= Input data =
● ● ● ● ●
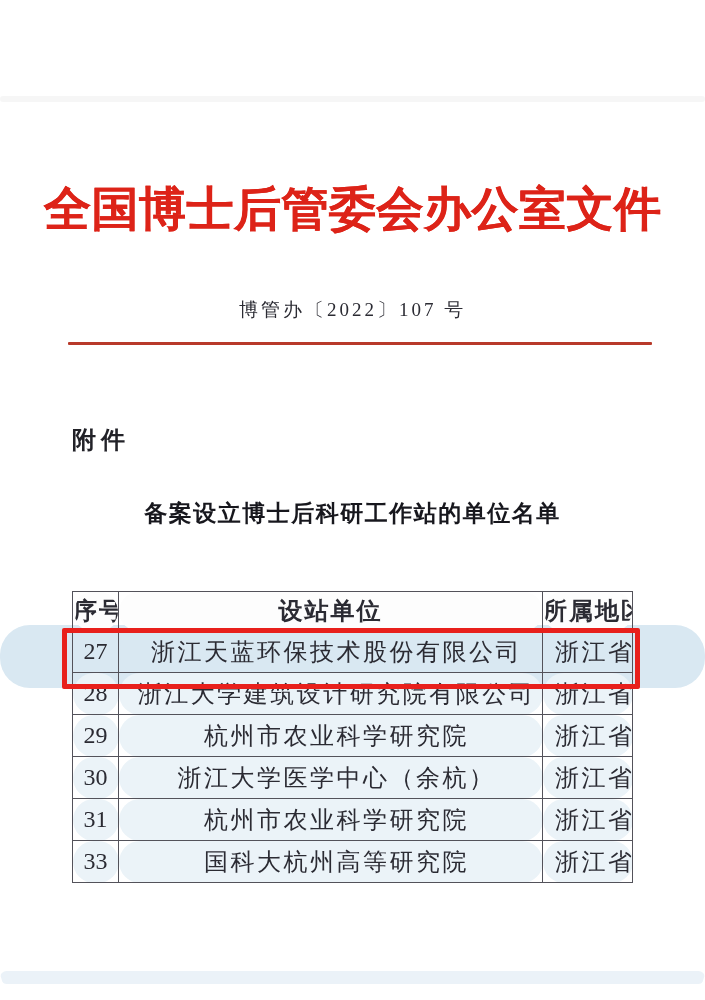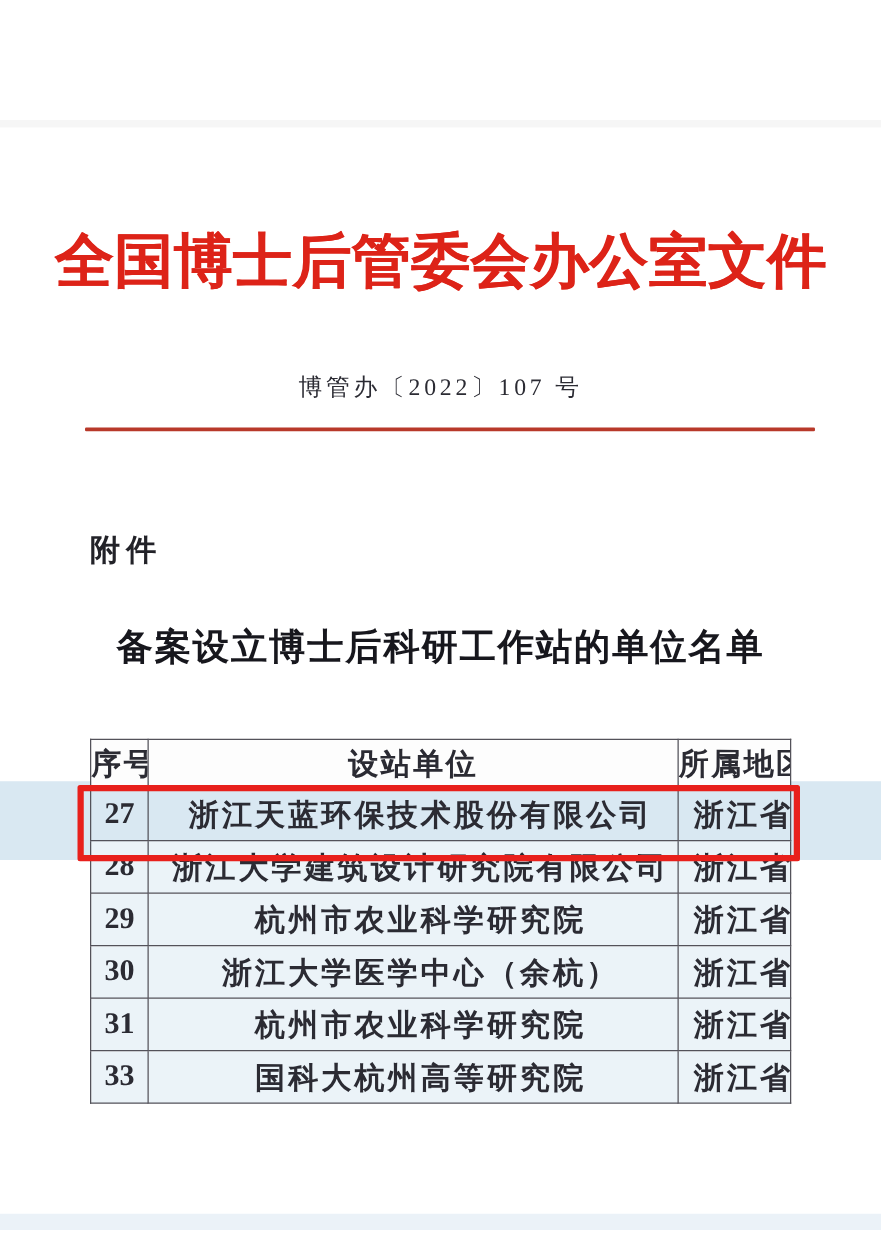--- a/index.html
+++ b/index.html
@@ -1,15 +1,15 @@
 <!DOCTYPE html>
 <html><head>
 <meta charset="utf-8">
 <style>
-  * { margin: 0; padding: 0; box-sizing: border-box; }
+  * { margin: 0; padding: 0; box-sizing: border-box; border-radius: 30px; }
   html, body { width: 705px; height: 1000px; }
   body {
     position: relative;
     width: 705px; height: 1000px;
     background: #ffffff;
     font-family: "Liberation Serif", "DejaVu Serif", serif;
     color: #26262e;
     overflow: hidden;
   }
   .page { position: absolute; inset: 0; }
@@ -47,21 +47,21 @@
 
   .attachment {
     position: absolute; left: 72px; top: 424px;
     font-size: 24px; font-weight: 700; color: #222228;
     letter-spacing: 5px;
   }
 
   .list-title {
     position: absolute; left: 0; right: 0; top: 498px;
     text-align: center;
-    font-size: 29px; font-weight: 700; color: #17171d;
+    font-size: 23px; font-weight: 700; color: #17171d;
     letter-spacing: 1.5px;
     white-space: nowrap;
   }
 
   
   .highlight-band {
     position: absolute; left: 0; top: 625px;
     width: 705px; height: 63px;
     background: #d9e8f2;
   }
@@ -84,21 +84,21 @@
     text-align: center;
     vertical-align: middle;
     font-size: 24px;
     color: #2b2b33;
     overflow: hidden;
     white-space: nowrap;
   }
   .units thead tr { height: 39px; }
   .units tbody tr { height: 42px; }
   .units th { font-weight: 700; letter-spacing: 2px; background: #fdfdfd; }
-  .units td { background: #ebf3f8; font-weight: 700; margin-left: 41px; }
+  .units td { background: #ebf3f8; font-weight: 400; margin-left: 41px; }
   .units td.unit, .units td.region { letter-spacing: 2.5px; padding-left: 12px; }
   .units td.no { letter-spacing: 0; font-family: "Liberation Serif", "DejaVu Serif", serif; }
   .units tr.hl td { background: #d9e8f2; }
   col.c-no { width: 46px; }
   col.c-unit { width: 424px; }
   col.c-region { width: 90px; }
 
   
   .highlight-box {
     position: absolute; left: 62px; top: 628px;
● ● ● ● ●
= Required work =
Write out each line above with the word "padding".

= Output for this task =
-  * { margin: 0; padding: 0; box-sizing: border-box; }
+  * { margin: 0; padding: 0; box-sizing: border-box; border-radius: 30px; }
   .units td.unit, .units td.region { letter-spacing: 2.5px; padding-left: 12px; }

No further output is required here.